In WHM >> Tweak Settings under the Logging tab, I'd recommend enabling the "Enable verbose logging of DNS zone syncing" option if you haven't already. This will write additional log data to /usr/local/cpanel/logs/dnsadmin_log with every sync of the zone, so you'll be able to get information on why that isn't syncing properly.

You can also try running this command to ensure the integrity of the zone file on the local system after a change:

named-checkzone domain.com /var/named/domain.com.db

just update both entries of "domain.com" to be the actual domain you're working with.

Between those two things, I'd expect you to find *something* relevant that exposes the issue.
 

Halex_777

Registered
Nov 16, 2023
2
0
1
QLD Australia
cPanel Access Level
Root Administrator
Thanks cPRex! So far, the logging hasn't revealed anything, but, in addition to enabling the Verbose Logging via Tweak Settings, I saw reference to enabling similar Debug Logging via the DNS Cluster Sync config.

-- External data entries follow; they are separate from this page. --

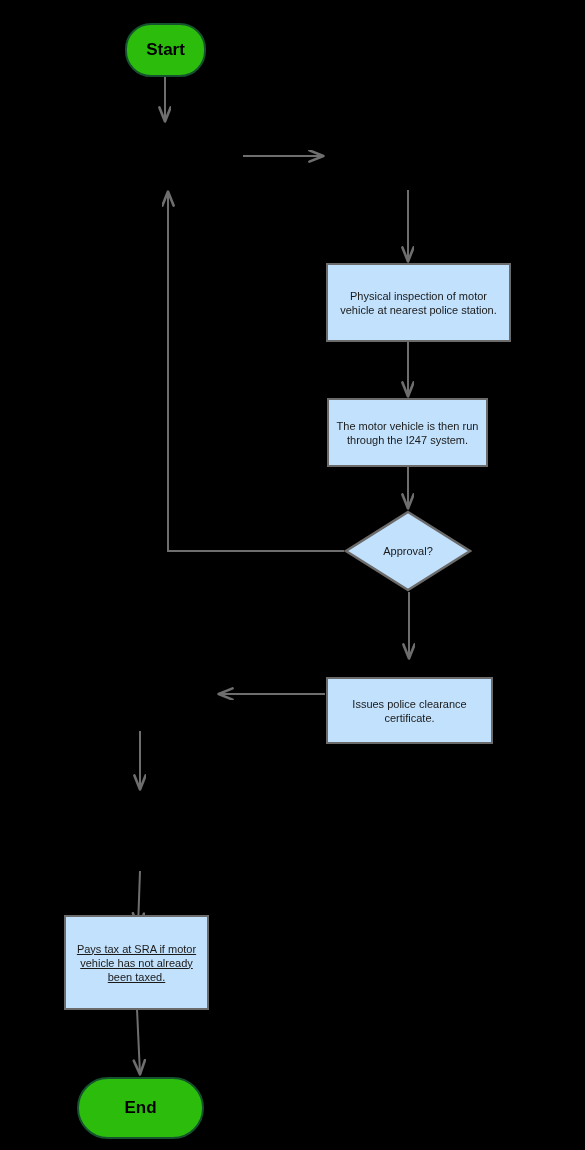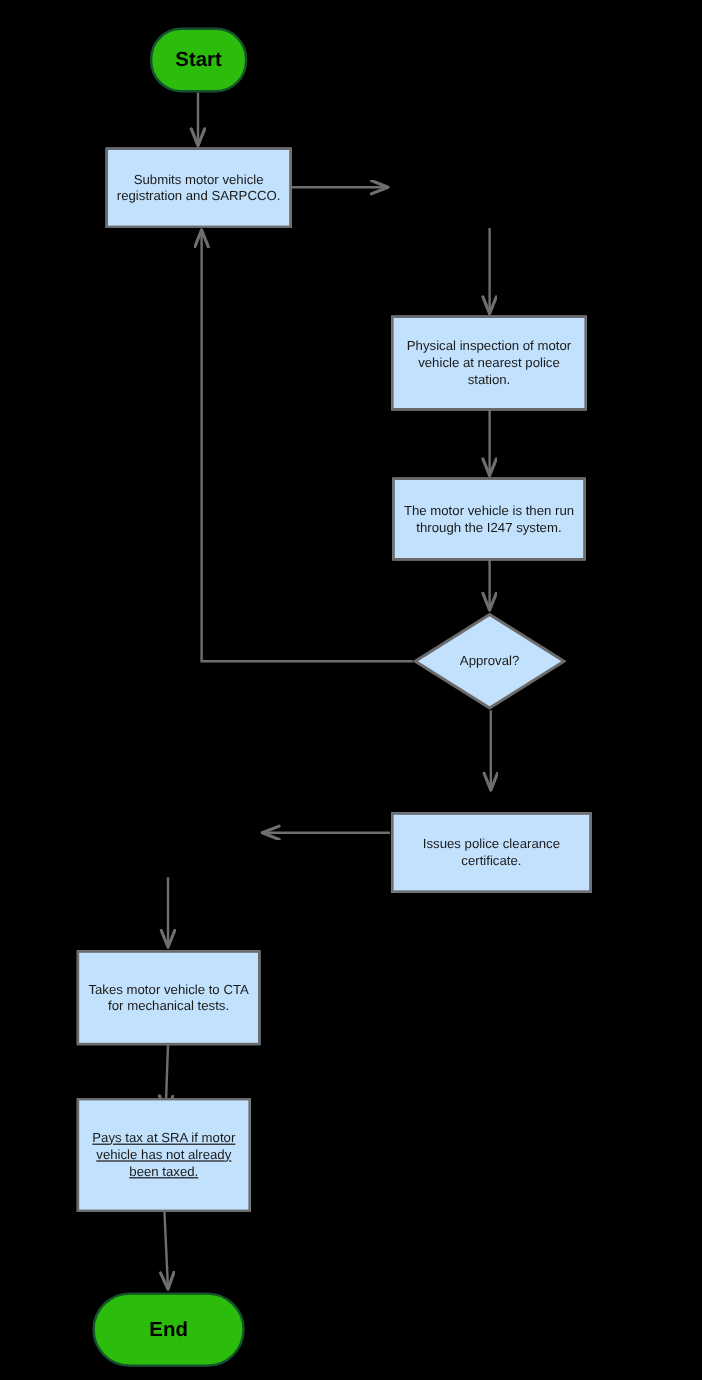--- a/index.html
+++ b/index.html
@@ -104,9 +104,6 @@
     <span>Start</span>
   </div>
 
-  <div class="node process" style="left:88px; top:123px; width:155px; height:67px;">
-    <span>Submits motor vehicle registration and SARPCCO.</span>
-  </div>
 
 
   <div class="node process" style="left:326px; top:263px; width:163px; height:79px;">

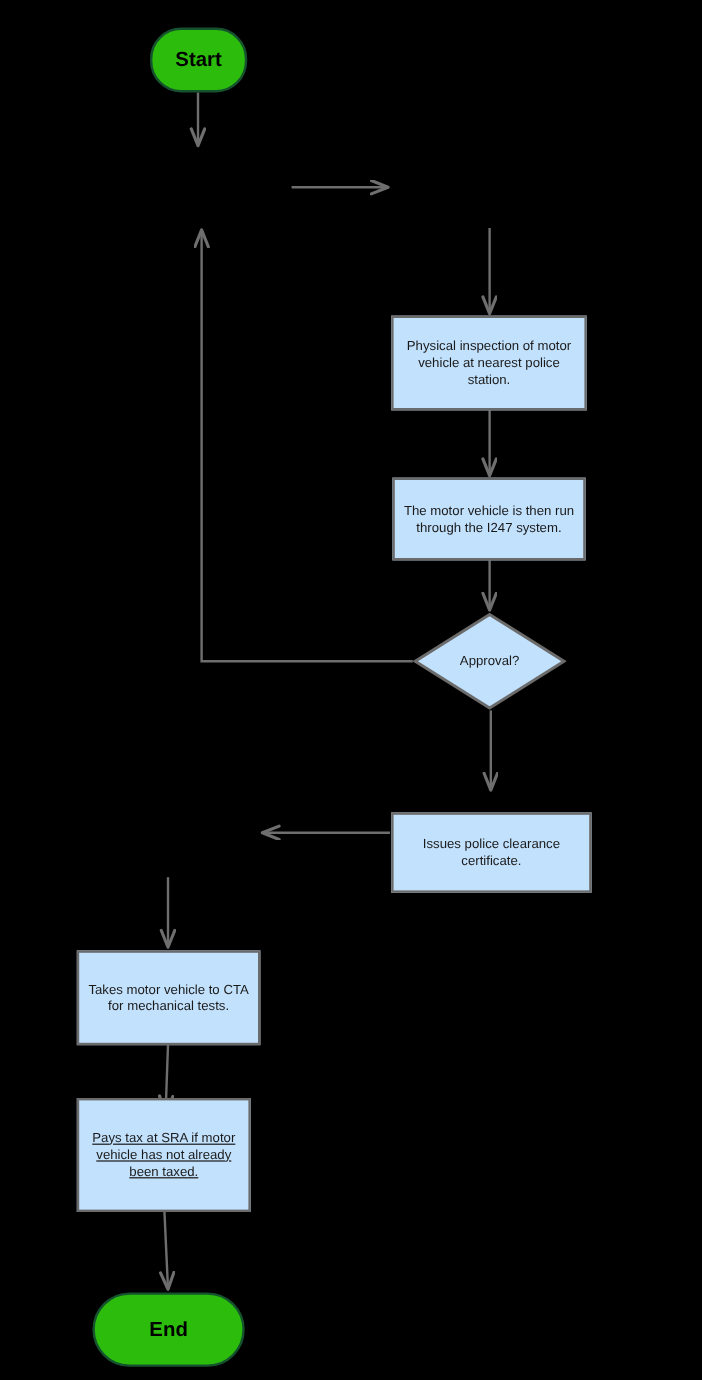--- a/index.html
+++ b/index.html
@@ -106,7 +106,7 @@
 
 
 
-  <div class="node process" style="left:326px; top:263px; width:163px; height:79px;">
+  <div class="node process" style="left:326px; top:263px; width:185px; height:79px;">
     <span>Physical inspection of motor vehicle at nearest police station.</span>
   </div>
 

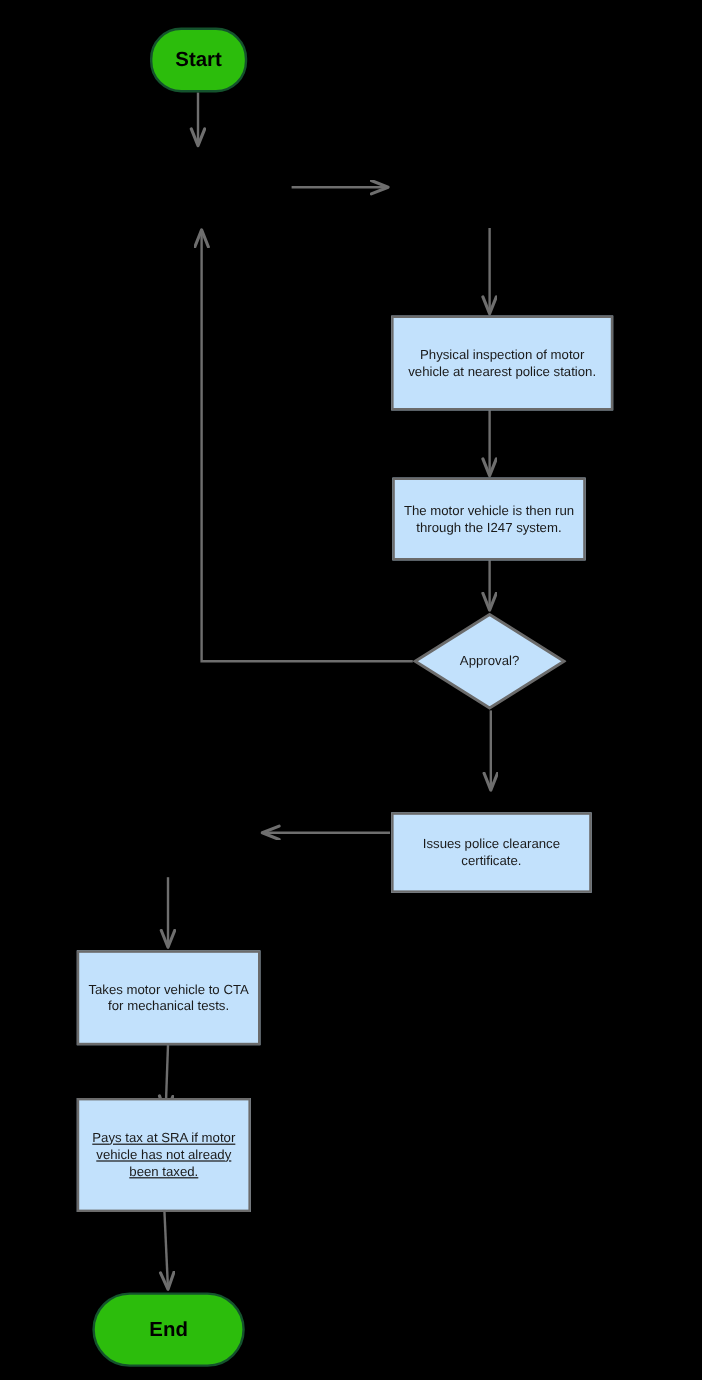--- a/index.html
+++ b/index.html
@@ -126,9 +126,6 @@
   </div>
 
 
-  <div class="node process" style="left:64px; top:792px; width:153px; height:79px;">
-    <span>Takes motor vehicle to CTA for mechanical tests.</span>
-  </div>
 
   <div class="node process" style="left:64px; top:915px; width:145px; height:95px;text-decoration:underline;">
     <span>Pays tax at SRA if motor vehicle has not already been taxed.</span>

Enabling this the Server where the account is hosted had no effect or showed any useful info in the log, however, since enabling it on the Cluster Master, I've not had a reoccurrence of the issue. Unsure if the process of Editing/Saving the Sync config might have resolved the issue for now or is just a coincidence? Before editing the Cluster Sync config to enable to Debug Logging, everything was green tick & syncing successfully so really not sure.

If it's resolved it for now, sweet. I shall see if it lasts or reappears again in the coming days/months.

Thanks again for the assistance! At least I have something to review if it does reoccur. If it does reoccur and I manage to find the reason, I'll be sure to share on here to hopefully help others. Cheers!